Kirche Kieritzsch

Fast hätte sie in der Emmauskirche in Borna auf der Tafel der zerstörten Kirchen gestanden. Gott sei Dank, es kam anders. Nun steht sie noch auf einer kleinen Anhöhe in der Mitte des Dorfes. Die Kirche zu Kieritzsch.

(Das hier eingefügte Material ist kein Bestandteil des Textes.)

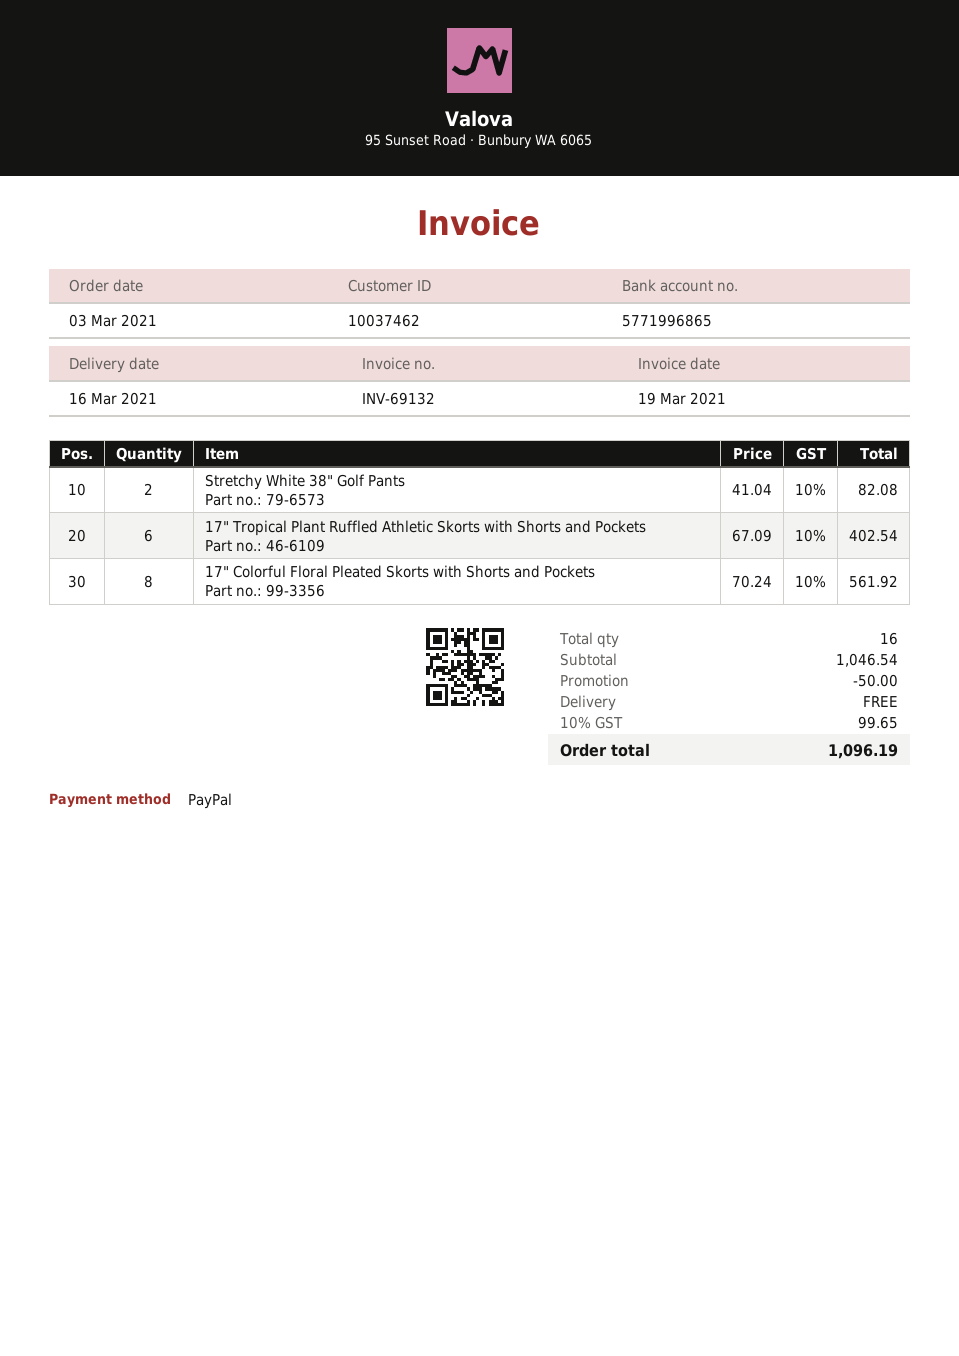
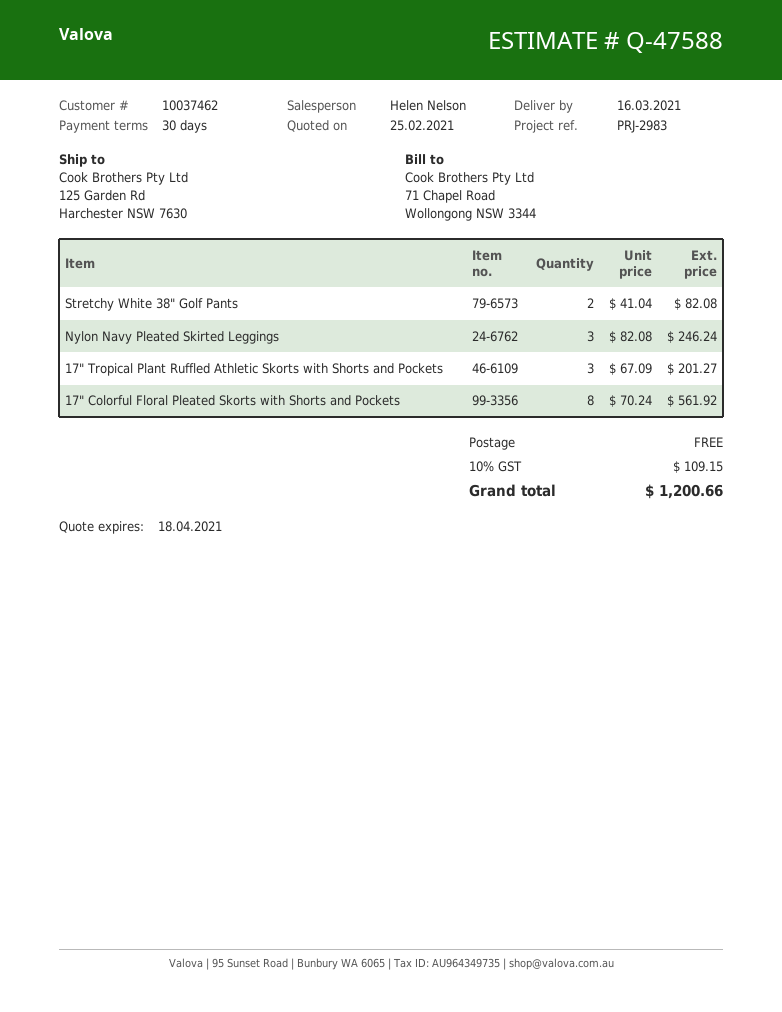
17" Tropical Plant Ruffled Athletic Skorts with Shorts and Pockets: 6 x 67.09 = 402.54 -> 3 x 67.09 = 201.27
Nylon Navy Pleated Skirted Leggings: none -> 3 x 82.08 = 246.24
discount: 50.00 -> none
tax: 10% = 99.65 -> 10% = 109.15
total: 1096.19 -> 1200.66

Entsprechender Widerstand gegen die Überbaggerung des Dorfes am Ende des 20. Jahrhunderts hat sie erhalten. Wobei eingeräumt werden muss, dass die historische Bedeutung des Ortes mit dieser Kirche schon in früherer Zeit sehr unterschiedliche und mitunter recht wenig Beachtung fand. Aber für unsere Region in Zusammenhang mit dem Gut Zöllsdorf, ist bei allen Wirrnissen und Zerstörungen ein Stück Vergangenheit der Familiengeschichte Luthers erhalten geblieben. So ist zwar nicht belegt, aber auch nicht ausgeschlossen, dass es sich bei der Kirche zu Kieritzsch um ein historisches Kleinod handelt, da sie die Taufkirche der Katharina von Bora sein kann. Ihr Bruder Hans von Bora betrieb etliche Jahre Zöllsdorf bis zum Verkauf. Martin Luther erwarb das Gut später zurück und richtete es als zukünftigen Witwensitz seiner „Käthe“ ein. Betritt man die Kirche, so erhält man ein feines Gespür für die reformatorische Zeit, da durch Umbau des Saales 1697 – 1702 der im Kern wohl romanische Bau jener Zeit angepasst wurde. So ist ein freistehender Kanzelaltar zu sehen, die von Samuel Reichart aus Borna gestaltete Patronatsloge und vor allem die ovalen Reliefbildnisse von Martin und Katharina Luther, die aus dem 16. Jahrhundert und aus dem ehemaligen Gut Markzöllsdorf stammen. Neben dem schon erwähnten Umbau im 17. bzw. 18. Jahrhundert gab es noch einige Umbauten und Neuausstattungen am Turm und am gesamten Komplex: so 1907/08 eine Restaurierung unter Karl Poser und Reparaturen und Restaurierungen 1994/95. In die jüngste Vergangenheit fällt u. a. die Überholung der auf der Empore befindlichen Orgel der Firma Schlag und Söhne. Insgesamt sind die Farbgestaltung und Verzierungen im barockem Stil ge- und erhalten. Neben dem großen Kirchsaal bietet die ehemalige Sakristei als eine kleine Winterkirche Raum für Gottesdienste im kleinen Kreis und Gemeindeveranstaltungen. Ja, besuchen Sie die Kirche! Sie finden großen und auch kleinen Raum für Gebet und Besinnung und dies zugleich mit einem kräftigen Hauch lutherischer Geschichtsträchtigkeit.